Conditions for arbitrage: Arbitrage is possible when one of three conditions is met: •The same asset does not trade at the same price on all markets ("the law of one price"). •Two assets with identical cash flows do not trade at the same price. •An asset with a known price in the future does not today trade at its future price discounted at the risk-free interest rate (or, the asset does not have negligible costs of storage; as such, for example, this condition holds for grain but not for securities). Arbitrage is not simply the act of buying a product in one market and selling it in another for a higher price at some later time. The transactions must occur simultaneously to avoid exposure to market risk, or the risk that prices may change on one market before both transactions are complete. In practical terms, this is generally only possible with securities and financial products which can be traded electronically.

Requirements: True arbitrage requires that the financial instrument is trading at two different prices, and that the buying and selling trades can be completed at the same time. The simultaneous trade requirement is designed to eliminate any risks associated with holding a trade.
Trades based upon the same principles as arbitrage might be buying a commodity in one location, transporting the commodity to another region, and selling the commodity in the new region. This type of trade would not be true arbitrage, because the buying and selling trades would not have occurred at the same time.

Stock and stock futures - Buying a stock and selling a single stock futures contract. Stock on different exchanges - Buying a stock on one exchange and selling the stock on another exchange. Mergers - Buying the stock of a company being acquired, and selling the stock of the acquiring company.

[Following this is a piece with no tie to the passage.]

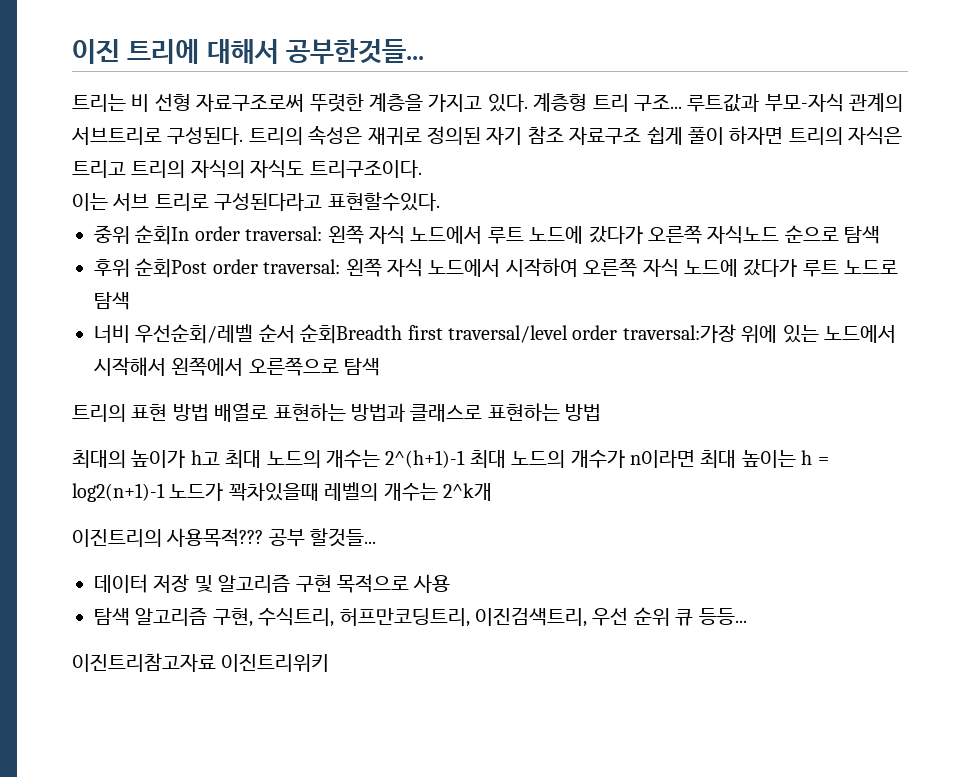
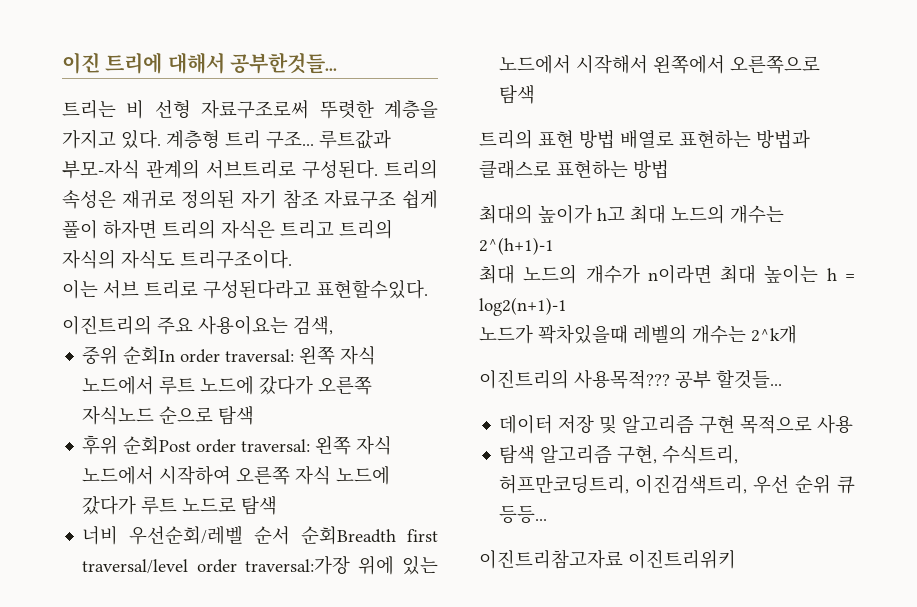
+ 이진트리의 주요 사용이요는 검색,
- 최대의 높이가 h고 최대 노드의 개수는 2^(h+1)-1 최대 노드의 개수가 n이라면 최대 높이는 h = log2(n+1)-1 노드가 꽉차있을때 레벨의 개수는 2^k개
+ 최대의 높이가 h고 최대 노드의 개수는 2^(h+1)-1
+ 최대 노드의 개수가 n이라면 최대 높이는 h = log2(n+1)-1
+ 노드가 꽉차있을때 레벨의 개수는 2^k개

Operational issues: In situations where it is possible to exploit mispricing risklessly by generating perfectly hedged positions and holding on to them till the final payoff, the following operational aspects need be noted before implementing arbitrage strategies: 1. For the arbitrage to be a risk–free process, the arbitrageur must trade simultaneously in two markets 2. All trading involves transactions costs. But not all mispricing are profitable arbitrage opportunities
Consider the case of hike in onion prices seen in India a few years ago.

Existing arbitrage opportunities: The launch of the equity derivative markets in India has given rise to a whole new world of arbitrage. How is arbitrage actually done? On an investment of Rs. 100, typically Rs. 15 (15% of investment amount) is kept aside to meet margins and interim fund requirement and Rs. 85 is used to buy shares in the cash segment. Simultaneously the same shares are sold in the futures segment. A part of the Rs. 15 kept aside and some shares are given to the derivatives clearing member (IL&FS) as margin for the derivatives trade. The shares are sold in the cash segment and bought in the futures segment (to reverse out the original transaction) on or before the expiry date of the futures contract.

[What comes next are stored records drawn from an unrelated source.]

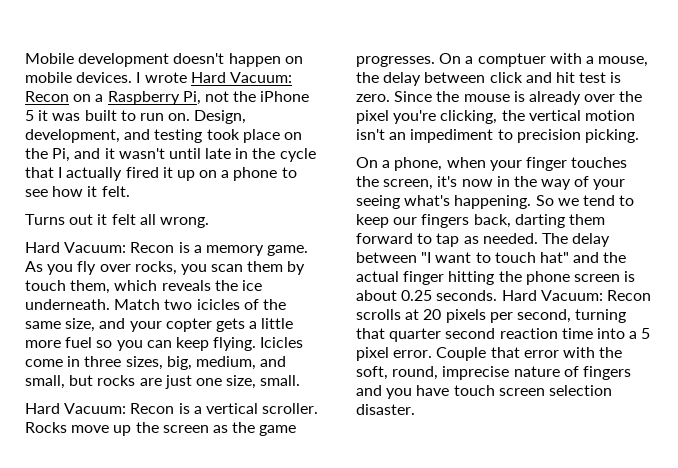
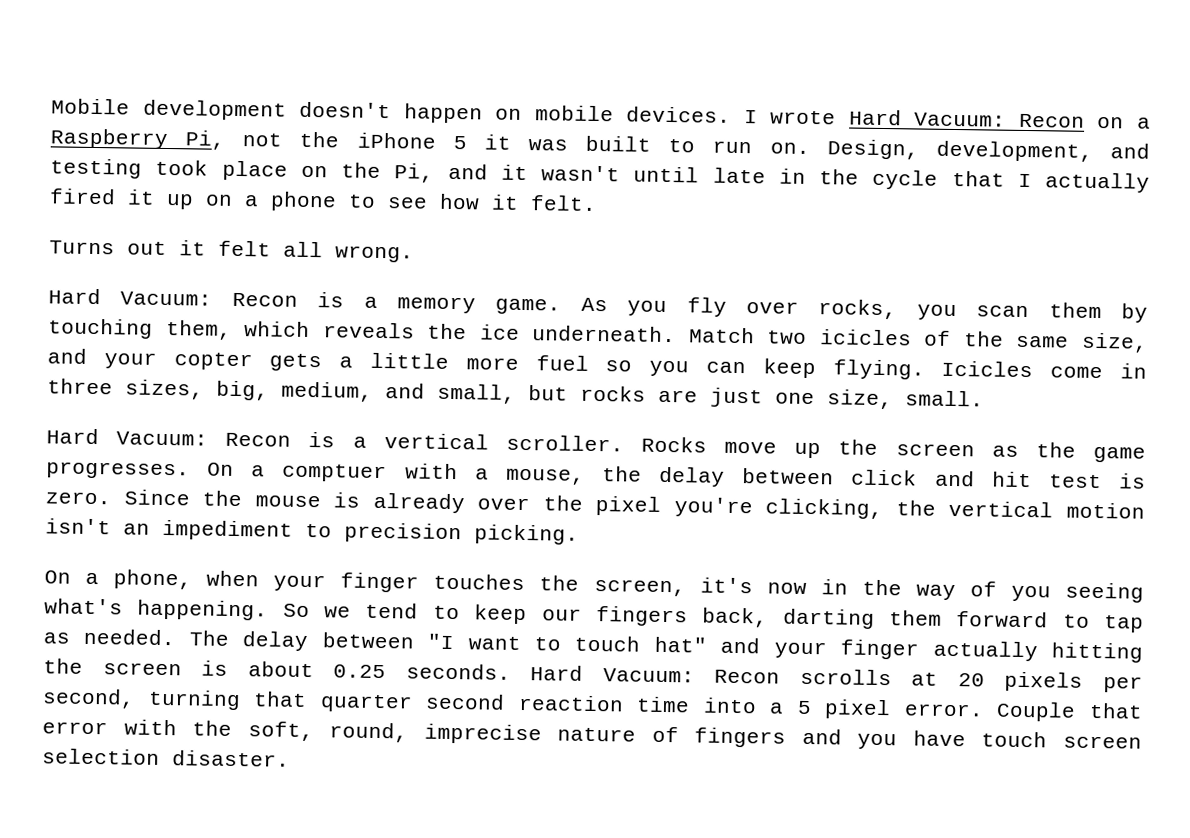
- As you fly over rocks, you scan them by touch them, which reveals the ice underneath.
+ As you fly over rocks, you scan them by touching them, which reveals the ice underneath.
- On a phone, when your finger touches the screen, it's now in the way of your seeing what's happening.
+ On a phone, when your finger touches the screen, it's now in the way of you seeing what's happening.
- The delay between "I want to touch hat" and the actual finger hitting the phone screen is about 0.25 seconds.
+ The delay between "I want to touch hat" and your finger actually hitting the screen is about 0.25 seconds.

In case the share price rises before expiry of the contract, some additional margin (mark to market margin) is given to the derivatives clearing member from the Rs. 15 kept aside.

What are the transaction costs involved? The transaction costs involved are brokerage, service tax on brokerage, Securities Transaction Tax (STT), demat charges, derivatives clearing charges.

Risks in arbitrage in India: The basic principles of an arbitrage strategy are straightforward – if an asset trades at two different prices across two markets, buy where it trades cheap and sell where it trades expensive.. In reality, almost all arbitrage requires capital and carries some risk. What are the risks? The first risk is the trade execution risk. While all care is taken while executing trades, there is a difference in the price at which trades finally get executed and the price that is targeted at the time of initiation of the trade. These differences arise on account of various reasons such as overload on trading systems of the exchange, sudden price volatility, connectivity speed etc.
Mark to market risk typically arises in rising markets because additional

margin is required to be given to the derivatives clearing member. This may turn out to be more than the money kept aside. However in such a situation one can reverse the original position and avoid margin payment.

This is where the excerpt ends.